- Task details
Lines with "Vandaag": pull these out of the listing below.

- Data for the task
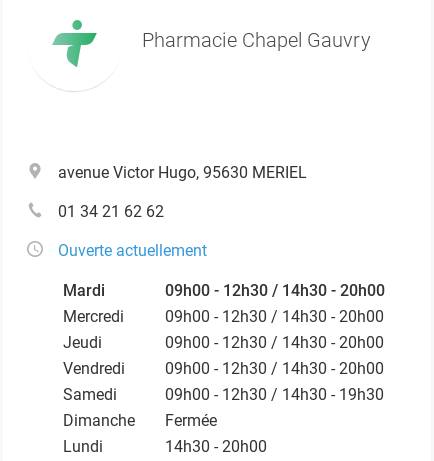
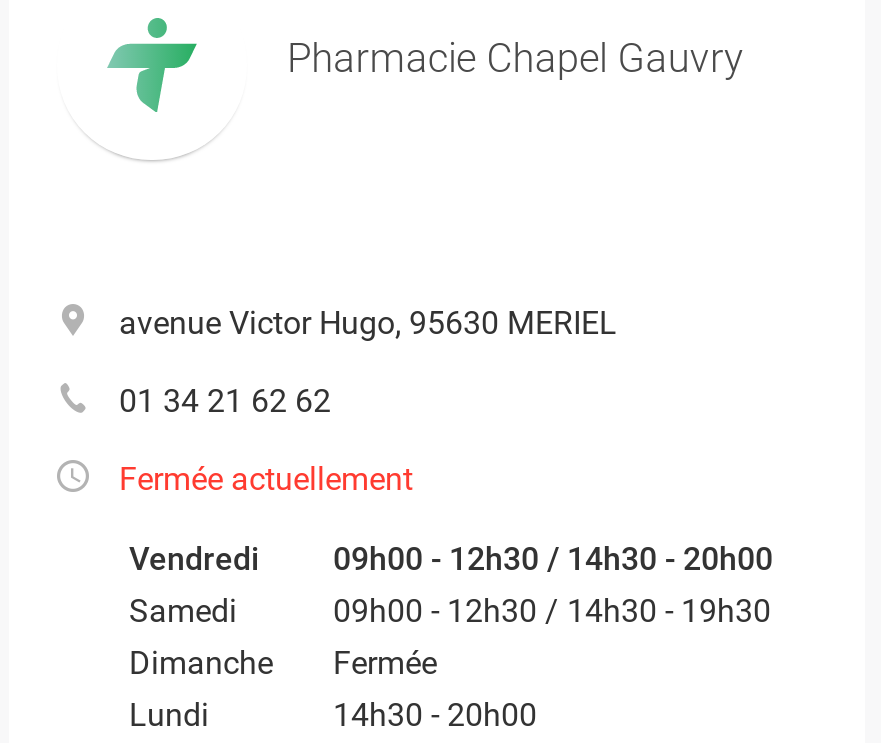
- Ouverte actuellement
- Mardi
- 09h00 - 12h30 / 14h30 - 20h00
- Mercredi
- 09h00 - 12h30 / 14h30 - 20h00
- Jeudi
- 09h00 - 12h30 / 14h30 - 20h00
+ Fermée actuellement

==

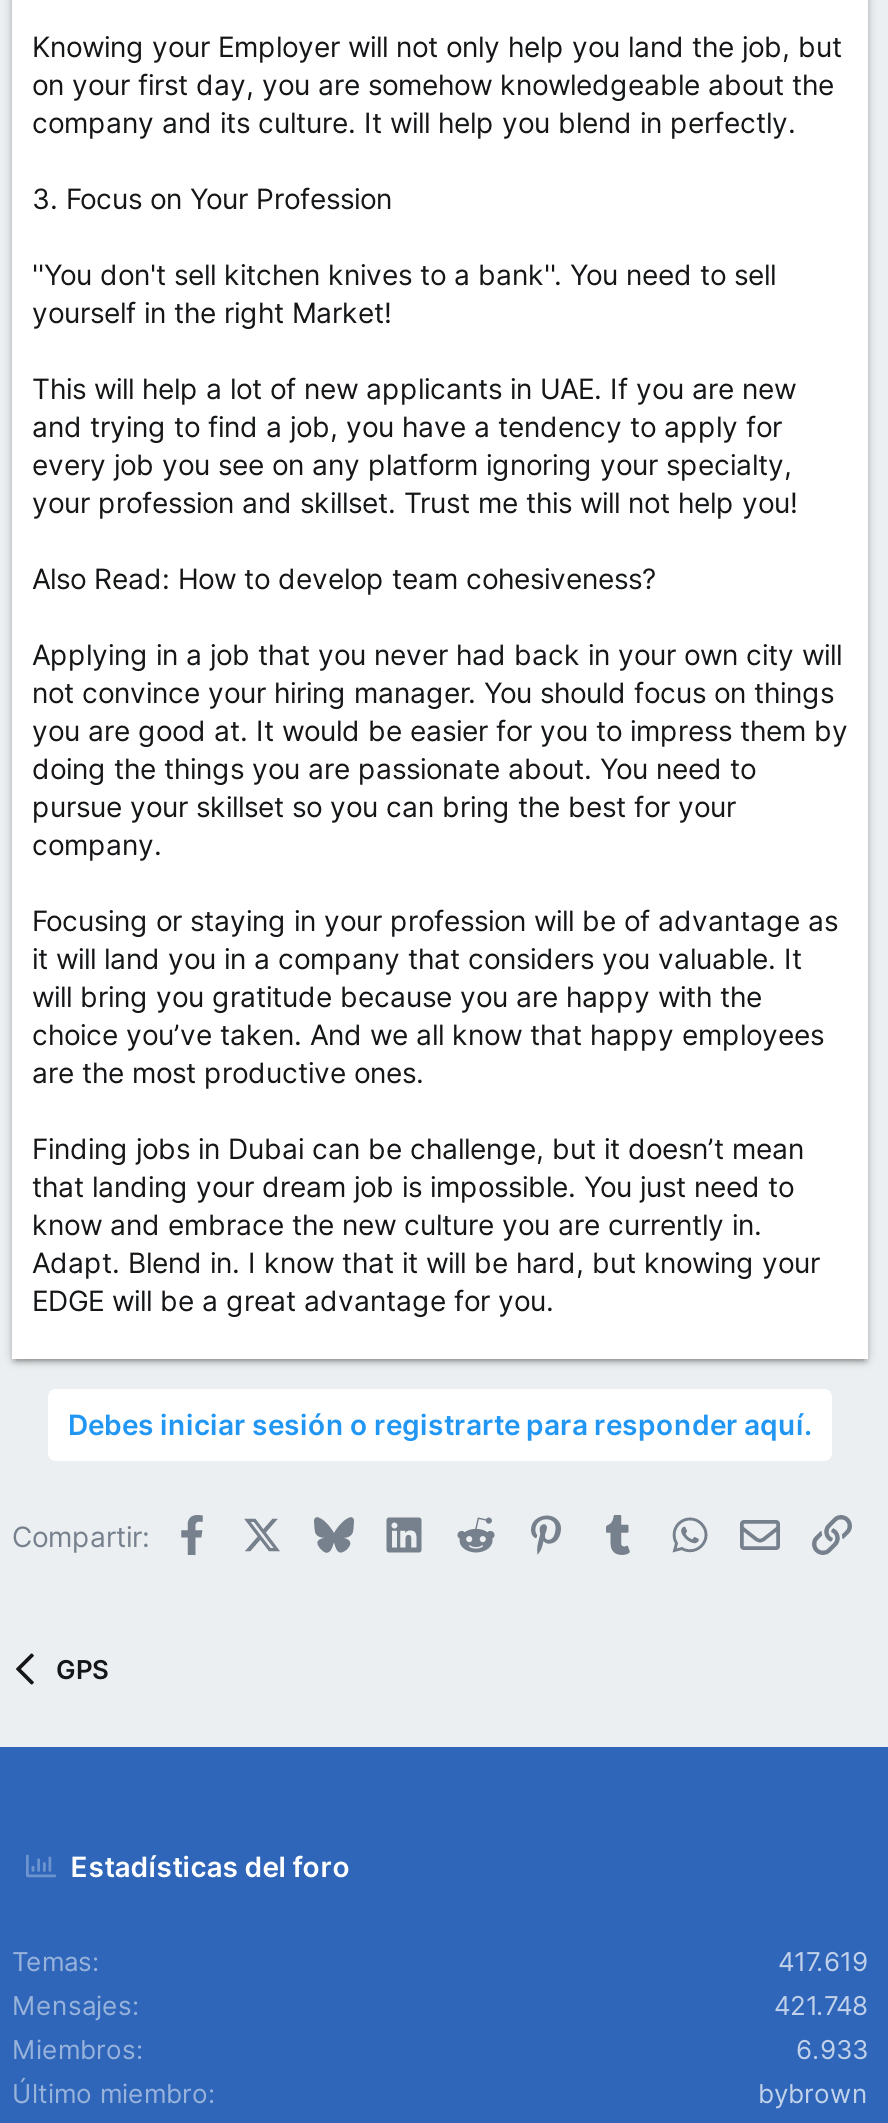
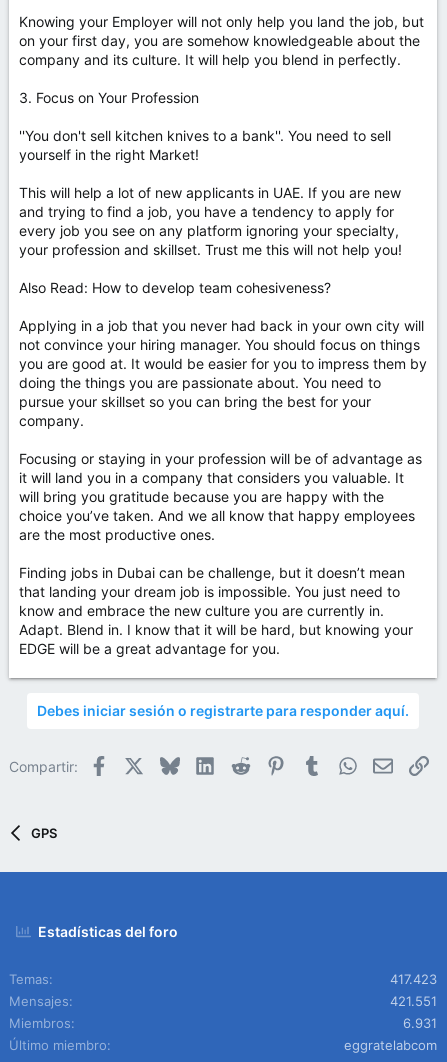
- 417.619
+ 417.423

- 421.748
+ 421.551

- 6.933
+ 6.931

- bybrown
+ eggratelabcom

* * *

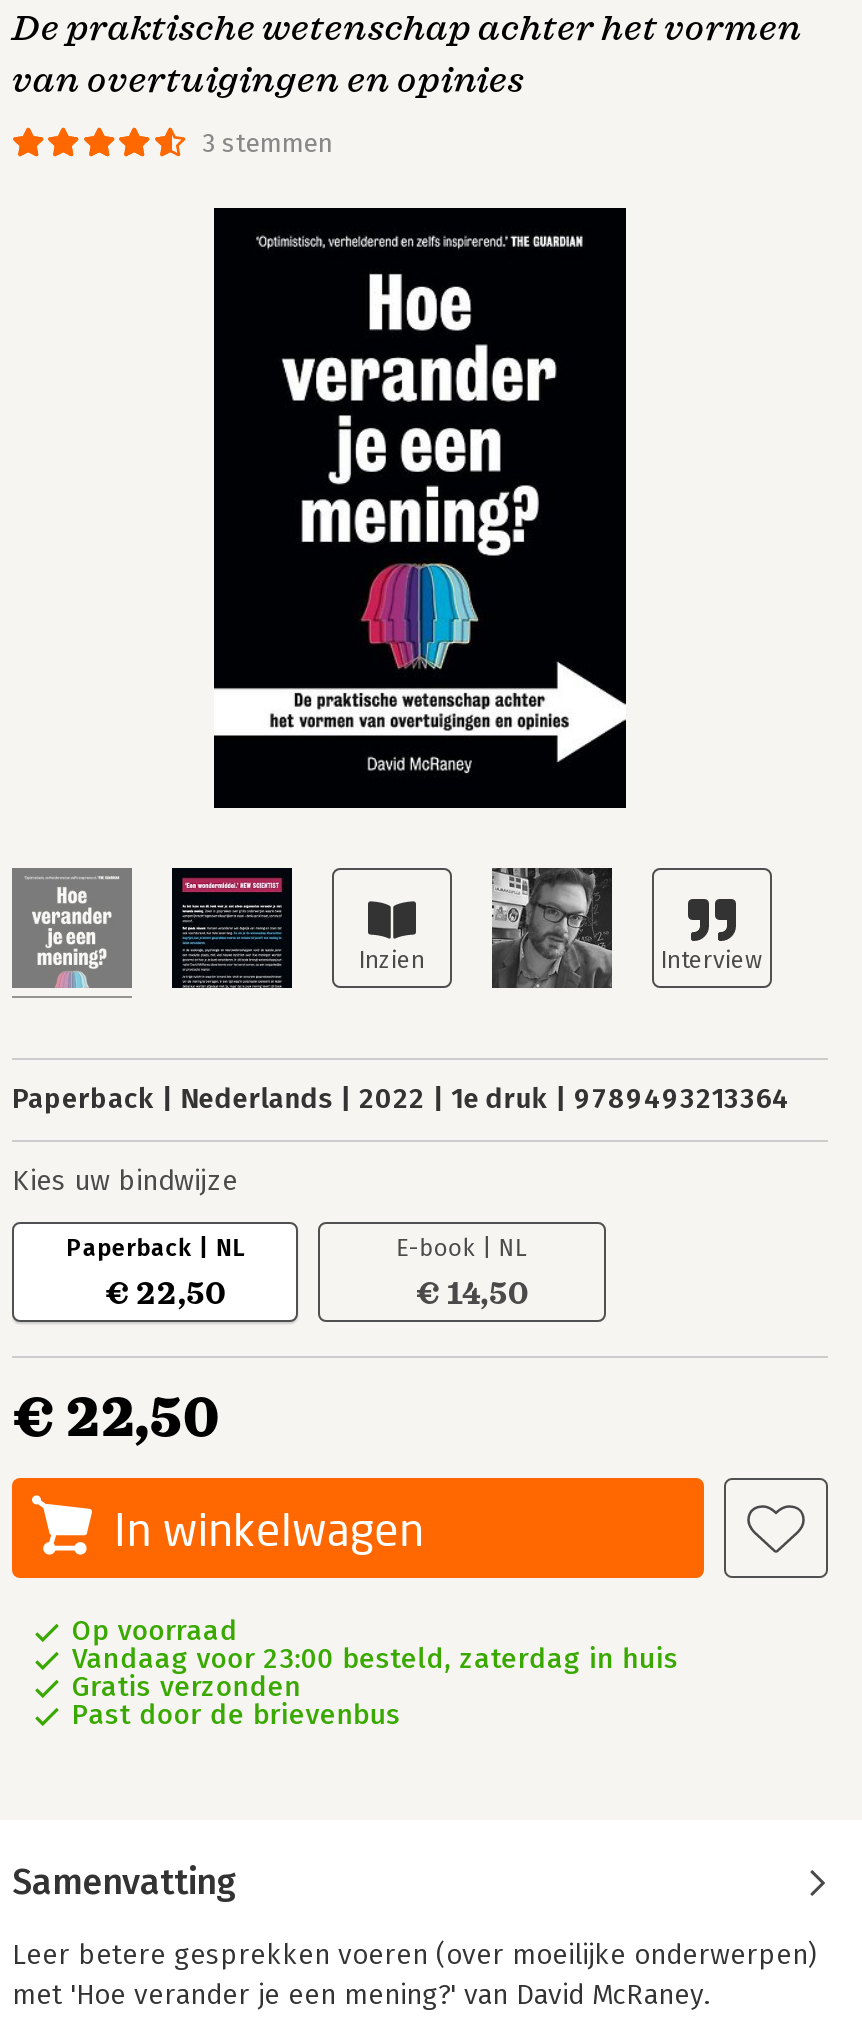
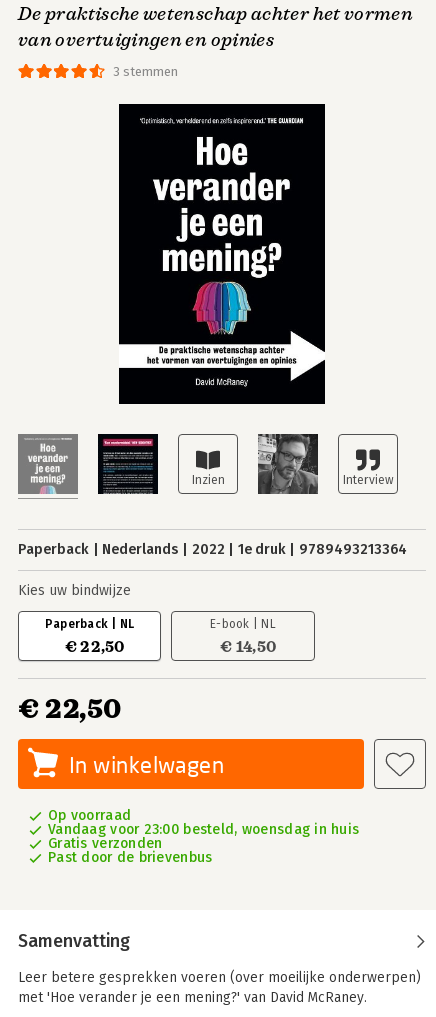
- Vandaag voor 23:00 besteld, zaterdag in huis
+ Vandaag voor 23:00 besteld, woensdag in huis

- Problem solution
- Vandaag voor 23:00 besteld, zaterdag in huis
+ Vandaag voor 23:00 besteld, woensdag in huis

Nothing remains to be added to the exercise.